Şiir Fm | Şiirler | Şairler | Sesli Şiirler | Aşk Şiirleri | Fon Müzikleri | İbretlik Sesli Hikayeler

»»-(¯`v´¯)-» İslami Dini ve Türk Tarihi »»-(¯`v´¯)-» => ..:: Türk ve İslam Tarihi ve İz Bırakanlar ::.. => Konuyu başlatan: Fatih - Şubat 25, 2014, 03:29:03 ÖS

Başlık: İslam Hukukunda Şahsi Hakların Korunması
Gönderen: Fatih - Şubat 25, 2014, 03:29:03 ÖS
Bu yazımızda, tarihimizin altın sayfalarından ikisini günümüz insanlarına açıp okutmayı gaye edindik. Dinimize ve mânevî değerlerimize sımsıkı sarıldıkça her konuda terakki ettiğimize dair, iki târihî belgeyi orijinalleri ile birlikte takdim edeceğiz.
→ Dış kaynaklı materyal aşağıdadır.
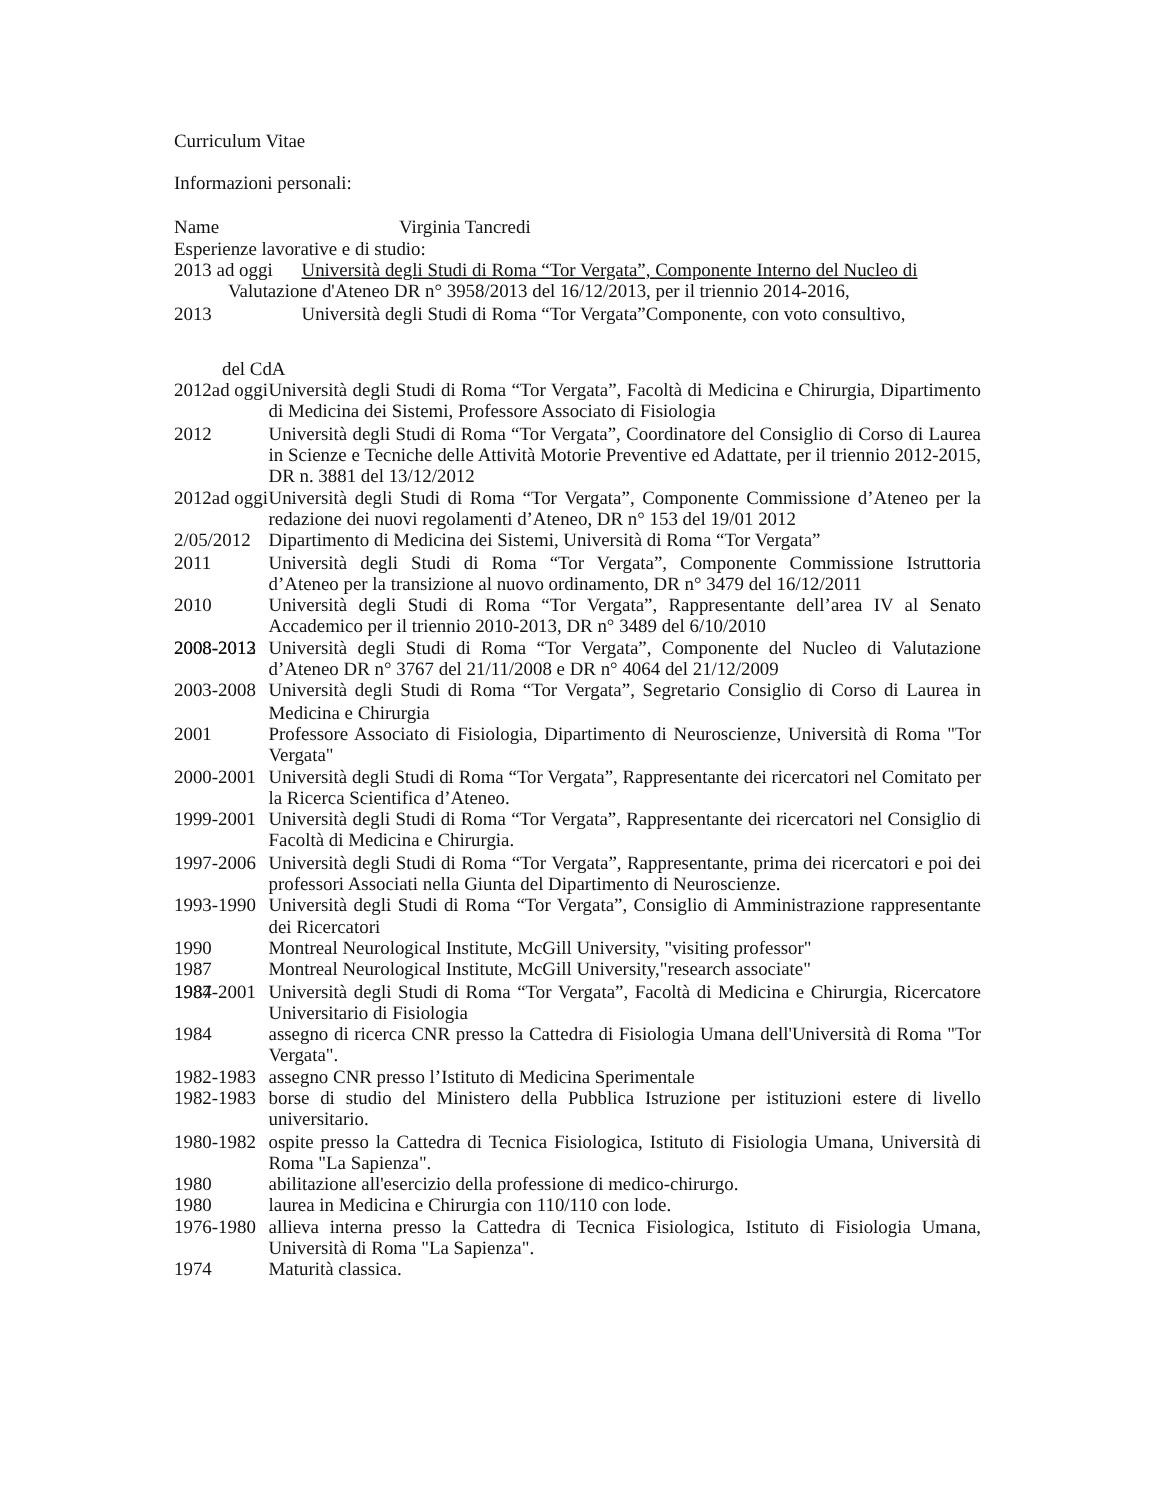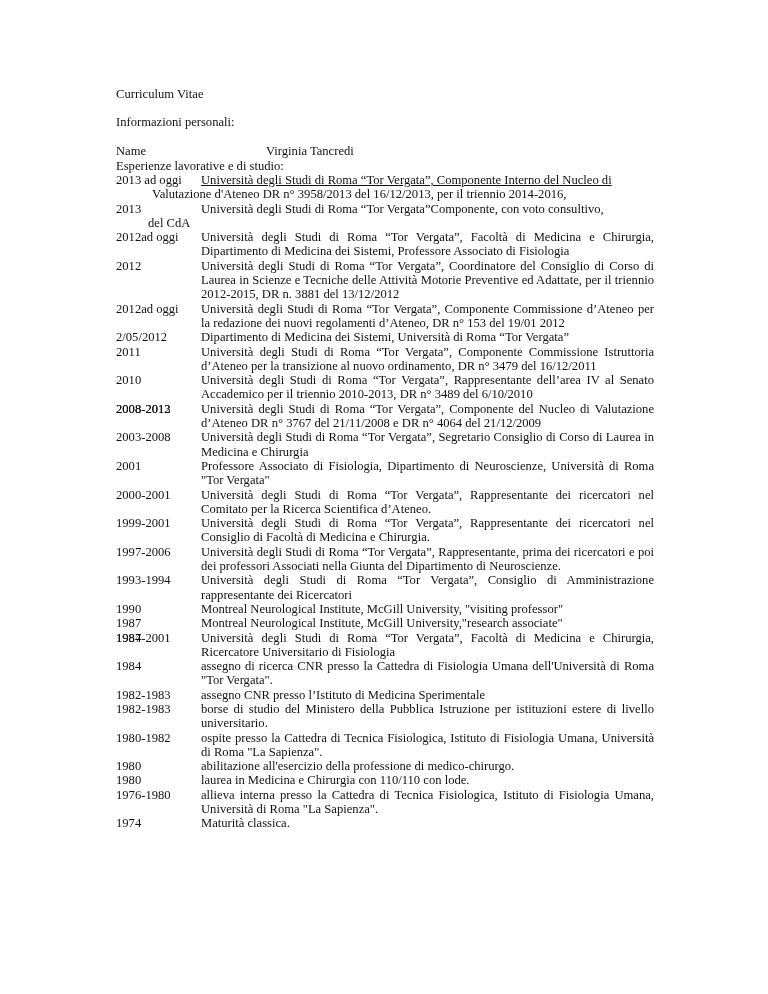"del CdA" .e-b .l2 { margin-top: none -> 23px }
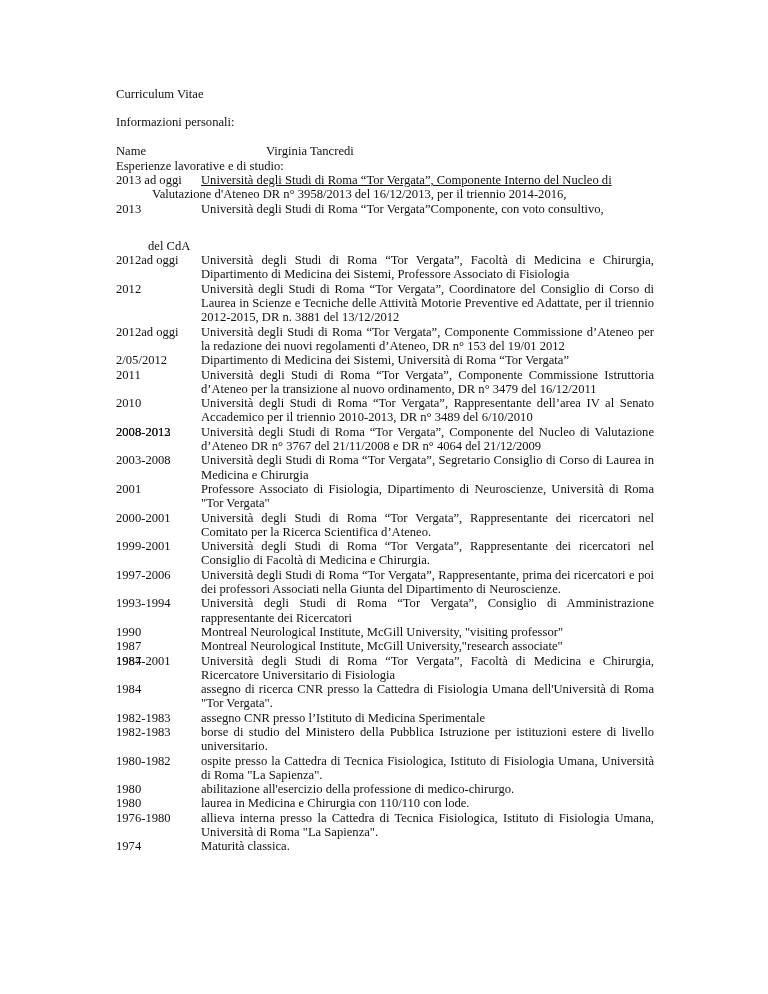"Università degli Studi di Roma “Tor Vergata”, Facoltà" .desc { margin-left: 85px -> 63px }
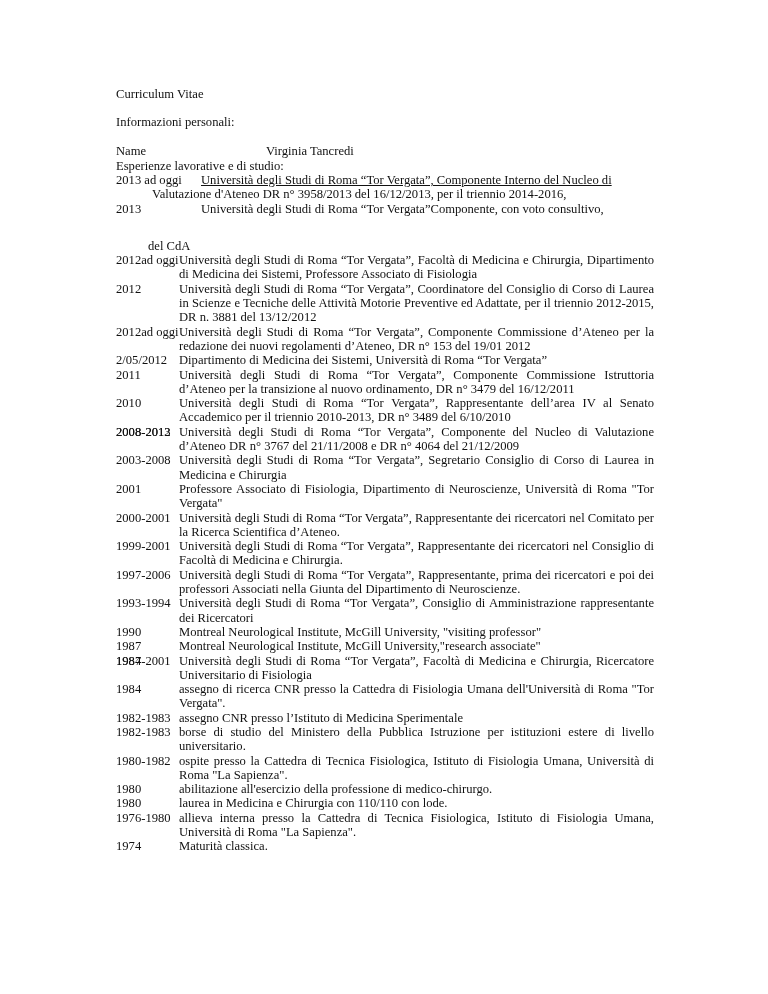"1993-1994" span.yr { text: 1993-1994 -> 1993-1990 }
Belgeler, bizim önümüze iki önemli gerçeği gün gibi ortaya koymaktadır. Bunlardan birincisi, 1539 yıllarında, hem de Anadolu'nun ücrâ bir köşesi sayılan Gaziantep'te rahatlıkla böbrek ameliyâtının yapılabiliyor olmasıdır. Ameliyatın hangi şartlar altında yapıldığını biraz sonra orijinalini ve sâdeleştirilmiş metnini zikredeceğimiz iki mahkeme kararından daha iyi öğreneceğiz. İkinci gerçek İse, o dönemde insanın sahip olduğu şahsî haklara verilen önemdir. Bu belge de göstermektedir ki, insan hak ve hürriyetleri ile ilgili tarihî gelişmeler ve hatta İngiliz Magna Cartası ile Fransız 1789 tarihli İnkılâbının bu açıdan arzettiği önem, sadece Batı için söz konusudur. Zira İslam âleminde, Batıda çok zor şartlar altında elde edilen insan hak ve hürriyetleri, ta asr-ı saâdetten beri vardır. Kur'an, mesken dokunulmazlığına kadar bütün şahsî hakları bizzat garanti altına aldığı gibi, Hz. Peygamber de "Kızım Fatıma dahi hırsızlık etse idi, elini bizzat ben keserdim" diyerek hukuki eşitliği ifade etmektedir. Dolayısıyla, bugün müslüman için tanınan bütün hak ve hürriyetler, ta 1400 sene öncesinden beri vardır ve tanınmıştır. Buna misâl olarak, özellikle insanın maddî, mânevî ve iktisadî varlığı üzerinde sahip olduğu şahsî haklar üzerinde biraz daha geniş bir şekilde duralım:

TARİH BOYU ŞAHSÎ HAKLAR VE DEVREDİLMEZLİĞİ
Hukukçular, şahsî hakları, insanın maddî, manevî ve iktisadî bütünlüğü üzerinde sahip olduğu haklar diye tarif etmektedirler. İnsan hayatının, sağlığının ve vücudunun korunması, namus ve şerefinin korunması, özel hayatın ve gizliliklerin korunması ve benzeri haklar, şahsî hakların kapsamına girmektedir. Batı hukuk sistemlerinde şahsi haklar kavramı ve bunların korunması konusu, ancak 19. yüzyılın başından itibaren gündeme gelmiştir. İlk defa bu konuda bir hüküm ihtiva eden İsviçre Medeni Kanunu bile, 1912 tarihlidir.(1) Alman Medeni Kanununda önceleri, şahsiyet haklarına ilişkin genel bir hüküm yoktu. Sonradan ilave ve ta'dillerle sokulmuştur. Fransız Medenî Kanununa ise konu ile ilgili hükümler 1970 tarihli bir kanunla konulmuştur. Daha önce özel bir hüküm yoktur. (2)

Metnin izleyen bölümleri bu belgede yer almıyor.